◆ **Action item**
Throughout the material, count the lines with the word "node" in them, and answer with only the figure.

[Dataset content Boundary: Start]

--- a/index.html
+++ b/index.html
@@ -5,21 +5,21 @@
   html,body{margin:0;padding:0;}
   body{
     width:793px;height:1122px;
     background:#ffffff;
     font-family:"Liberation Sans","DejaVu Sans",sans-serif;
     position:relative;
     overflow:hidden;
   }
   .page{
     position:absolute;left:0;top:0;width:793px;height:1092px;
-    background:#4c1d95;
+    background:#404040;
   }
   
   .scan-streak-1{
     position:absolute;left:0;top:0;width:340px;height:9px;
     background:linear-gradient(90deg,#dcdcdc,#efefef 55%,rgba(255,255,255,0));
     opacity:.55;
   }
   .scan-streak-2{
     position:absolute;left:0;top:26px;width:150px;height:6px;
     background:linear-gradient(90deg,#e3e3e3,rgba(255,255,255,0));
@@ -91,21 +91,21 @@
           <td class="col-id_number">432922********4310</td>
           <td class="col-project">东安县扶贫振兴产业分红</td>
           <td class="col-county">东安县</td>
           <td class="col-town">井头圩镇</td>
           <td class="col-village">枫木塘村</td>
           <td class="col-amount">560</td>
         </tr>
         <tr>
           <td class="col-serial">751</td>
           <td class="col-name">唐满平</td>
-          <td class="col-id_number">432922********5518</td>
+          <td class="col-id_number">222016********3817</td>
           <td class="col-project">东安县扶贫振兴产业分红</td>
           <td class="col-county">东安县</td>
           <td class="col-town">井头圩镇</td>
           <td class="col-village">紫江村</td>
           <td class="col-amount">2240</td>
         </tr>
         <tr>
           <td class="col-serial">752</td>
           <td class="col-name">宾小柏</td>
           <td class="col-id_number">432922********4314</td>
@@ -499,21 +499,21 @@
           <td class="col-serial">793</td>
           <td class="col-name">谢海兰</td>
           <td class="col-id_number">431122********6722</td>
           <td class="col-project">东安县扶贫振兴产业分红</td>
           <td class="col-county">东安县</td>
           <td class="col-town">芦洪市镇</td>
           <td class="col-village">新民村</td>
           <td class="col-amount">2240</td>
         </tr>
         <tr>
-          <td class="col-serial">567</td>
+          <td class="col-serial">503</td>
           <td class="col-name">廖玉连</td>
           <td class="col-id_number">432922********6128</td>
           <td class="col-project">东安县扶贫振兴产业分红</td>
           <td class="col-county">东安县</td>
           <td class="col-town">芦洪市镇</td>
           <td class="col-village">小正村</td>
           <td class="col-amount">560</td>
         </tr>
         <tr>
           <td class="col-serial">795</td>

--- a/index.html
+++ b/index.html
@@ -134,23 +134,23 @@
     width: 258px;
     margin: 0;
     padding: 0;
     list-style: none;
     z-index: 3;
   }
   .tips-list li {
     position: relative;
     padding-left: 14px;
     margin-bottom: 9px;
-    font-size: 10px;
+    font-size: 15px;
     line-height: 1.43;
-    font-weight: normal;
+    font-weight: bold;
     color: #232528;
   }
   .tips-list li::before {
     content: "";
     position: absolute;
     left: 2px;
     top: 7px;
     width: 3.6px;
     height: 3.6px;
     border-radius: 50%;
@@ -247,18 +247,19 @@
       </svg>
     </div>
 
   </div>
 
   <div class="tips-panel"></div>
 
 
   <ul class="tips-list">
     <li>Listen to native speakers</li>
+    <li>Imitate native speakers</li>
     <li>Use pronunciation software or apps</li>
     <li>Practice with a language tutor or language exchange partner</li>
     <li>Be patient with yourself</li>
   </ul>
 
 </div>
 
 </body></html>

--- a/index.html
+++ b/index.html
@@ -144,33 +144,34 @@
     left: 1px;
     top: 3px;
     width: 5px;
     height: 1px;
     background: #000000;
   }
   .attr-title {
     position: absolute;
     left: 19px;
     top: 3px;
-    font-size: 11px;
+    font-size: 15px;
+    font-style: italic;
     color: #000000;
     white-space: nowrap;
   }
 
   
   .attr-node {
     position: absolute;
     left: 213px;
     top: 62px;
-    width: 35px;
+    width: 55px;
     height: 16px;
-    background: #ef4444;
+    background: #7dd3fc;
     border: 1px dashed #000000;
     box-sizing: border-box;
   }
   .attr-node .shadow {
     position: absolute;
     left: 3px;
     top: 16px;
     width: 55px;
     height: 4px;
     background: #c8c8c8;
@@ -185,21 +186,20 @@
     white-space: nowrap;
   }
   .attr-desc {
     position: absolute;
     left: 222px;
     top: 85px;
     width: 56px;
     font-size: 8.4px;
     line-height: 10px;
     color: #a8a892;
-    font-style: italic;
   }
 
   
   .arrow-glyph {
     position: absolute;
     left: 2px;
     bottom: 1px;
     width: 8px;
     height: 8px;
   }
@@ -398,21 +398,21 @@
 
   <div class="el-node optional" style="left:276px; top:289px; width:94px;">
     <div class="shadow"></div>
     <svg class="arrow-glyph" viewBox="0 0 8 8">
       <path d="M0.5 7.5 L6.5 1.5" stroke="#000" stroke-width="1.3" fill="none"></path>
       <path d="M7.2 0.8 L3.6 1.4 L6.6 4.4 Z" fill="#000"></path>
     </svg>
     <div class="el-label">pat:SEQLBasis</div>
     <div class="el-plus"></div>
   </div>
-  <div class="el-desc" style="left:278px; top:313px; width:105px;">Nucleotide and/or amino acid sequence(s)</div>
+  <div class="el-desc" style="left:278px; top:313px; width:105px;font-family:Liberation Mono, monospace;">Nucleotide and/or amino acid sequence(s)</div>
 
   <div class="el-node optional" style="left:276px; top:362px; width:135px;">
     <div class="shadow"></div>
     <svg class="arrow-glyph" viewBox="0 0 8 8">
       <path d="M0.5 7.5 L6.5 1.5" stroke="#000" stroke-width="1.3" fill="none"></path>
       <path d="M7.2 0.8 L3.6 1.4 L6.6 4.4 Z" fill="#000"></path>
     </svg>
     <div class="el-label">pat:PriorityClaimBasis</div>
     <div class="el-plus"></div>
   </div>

[Dataset content Boundary: End]

◆ **Written response**
4